Presumptive treatment of all cases of fever is very important. Tests for malarial parasite should be done in all cases of fever, and presumptive treatment with first full dose of chloroquine should be administered. Chloroquine is highly effective as schizonticidal against all species of malaria and is also gametocytocidal against all except P. falciparum. Thus, by administering chloroquine to all cases of fever, it is possible to sterilize the gametocytes and thus prevent the spread to mosquitoes.
Whenever resistance to chloroquine is known or suspected, second line anti malarials should be used to treat P. falciparum malaria.

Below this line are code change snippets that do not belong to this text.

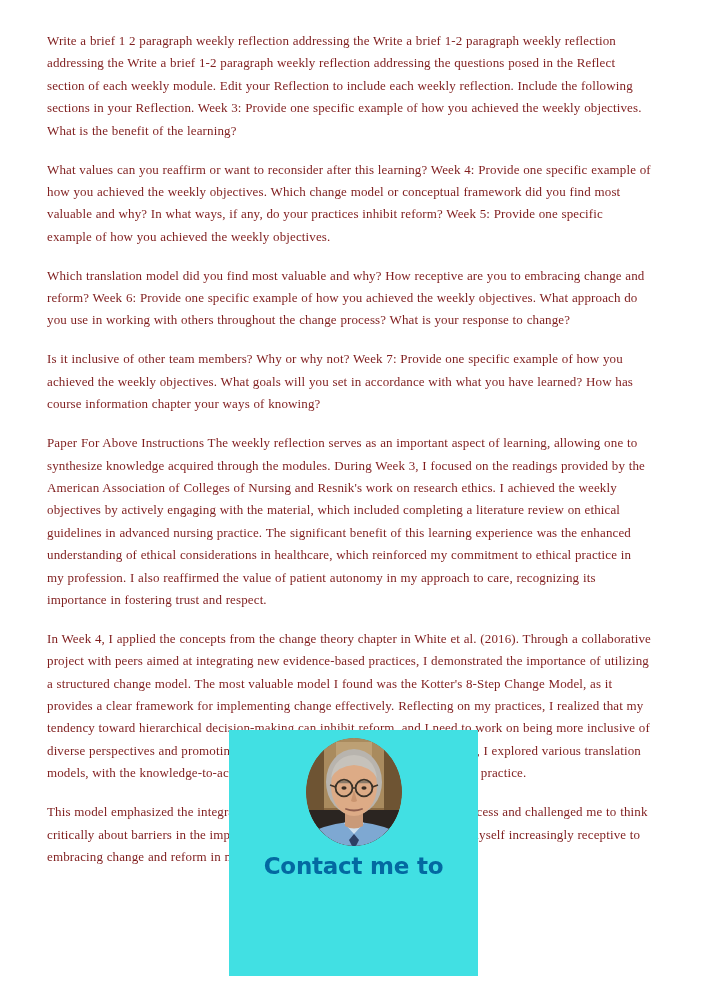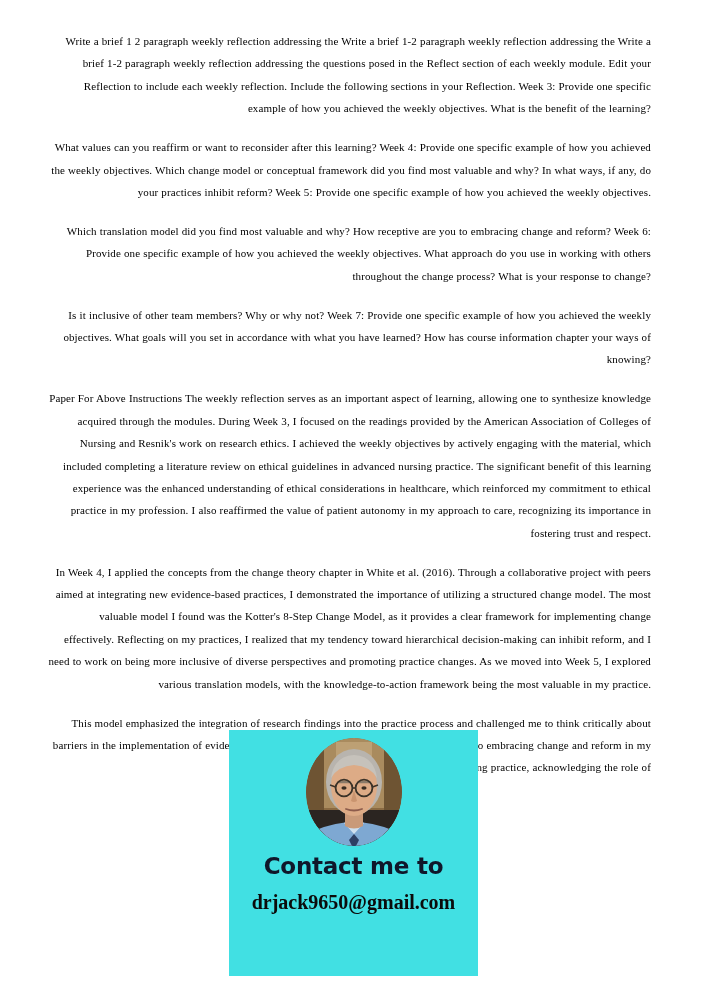"Write a brief 1 2" .para { color: #000000 -> #7f1d1d; font-size: 11px -> 13px; text-align: right -> left }
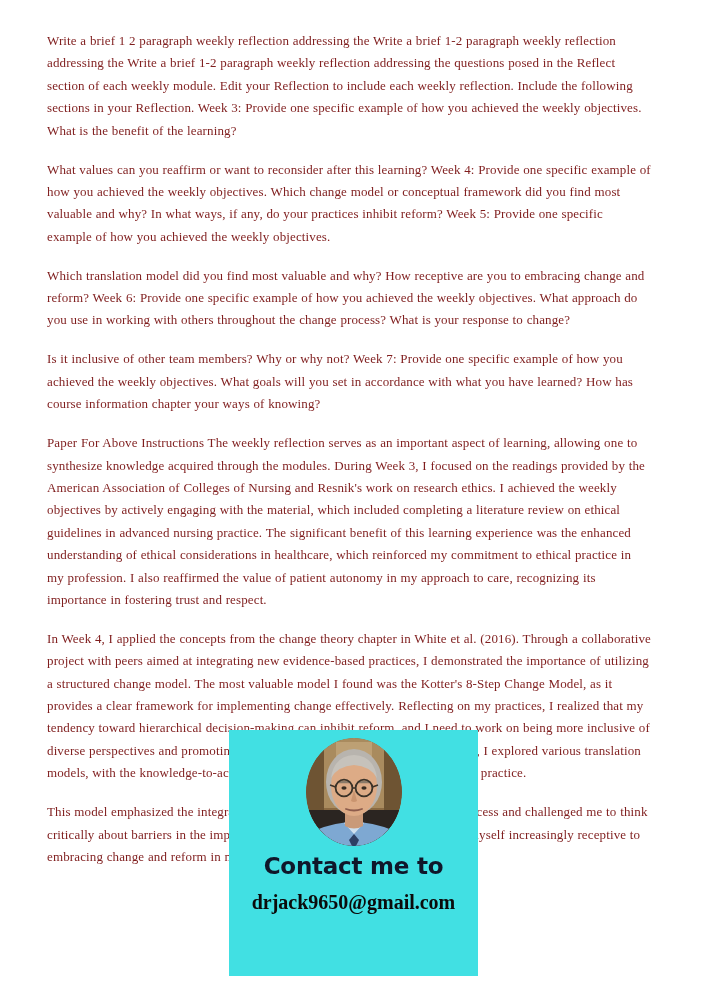"Contact me to" #overlay-headline { color: #0f172a -> #0369a1 }
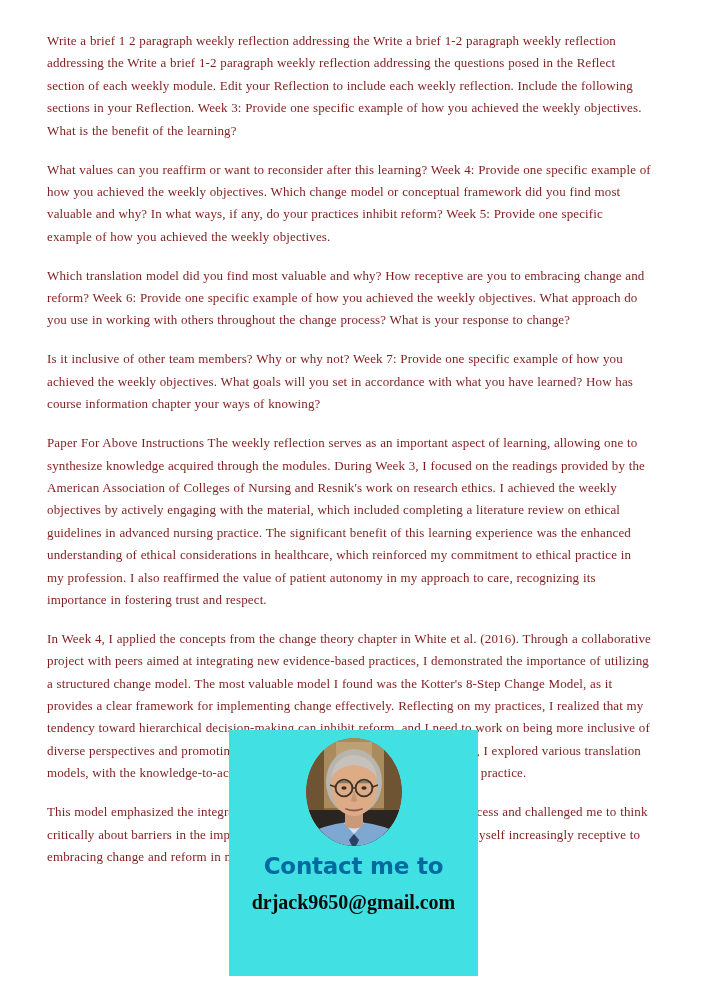"drjack9650@gmail.com" div { html: <div>drjack9650@gmail.com</div> -> none }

2. Radical treatment: All confirmed cases of fever should be administered radical treatment with primaquine. A single dose of primaquine must be administered in P. falciparum malaria to sterilize the gametocytes. A 14 days course of primaquine should be administered in P. vivax infection to destroy the hypnozoites in the liver and thus to prevent relapse.
3. Ensure compliance: Complete treatment should be ensured. If the patient vomits the drugs within an hour of ingestion, the same should be repeated. Incomplete treatment fails to clear the parasitemia and thereby aids spread. Many patients fail to complete the treatment due to either negligence, lack of proper education or sometimes due to adverse effects.
4. Personal protection: Man should be encouraged to protect himself against malaria. Personal protection measures include protection against mosquito bites and chemoprophylaxis against malaria.
Protection against mosquito bites: People living in endemic areas as well as travelers to such areas should be educated and encouraged to use protective measures against mosquito bites. These include closing the doors and windows in the evenings to prevent entry of mosquitoes into human dwellings; using mosquito repellant lotions, creams, mats or coils and regular use of bednets. Using bednets is one of the safest methods of preventing and controlling malaria. Now Insecticide Treated Bednets are available and it has been found in various studies that use of these ITMs leads to a 19% reduction in child mortality and 40-60% reduction in infection.
As mentioned above, protection against mosquito bites, especially the use of mosquito nets, has a spiraling effect on malaria control. By this measure, blood meal is denied for the female mosquito and this prevents development of eggs and hence a reduction in mosquito population and transmission.
For more details See Mosquito Control
Chemoprophylaxis: Travelers to endemic areas and high risk individuals living in endemic areas (pregnant, elderly, patients with end organ failure) should be started on chemoprophylaxis against malaria. This involves taking antimalarial drugs every week (some drugs may have to be taken everyday) so as to suppress malaria.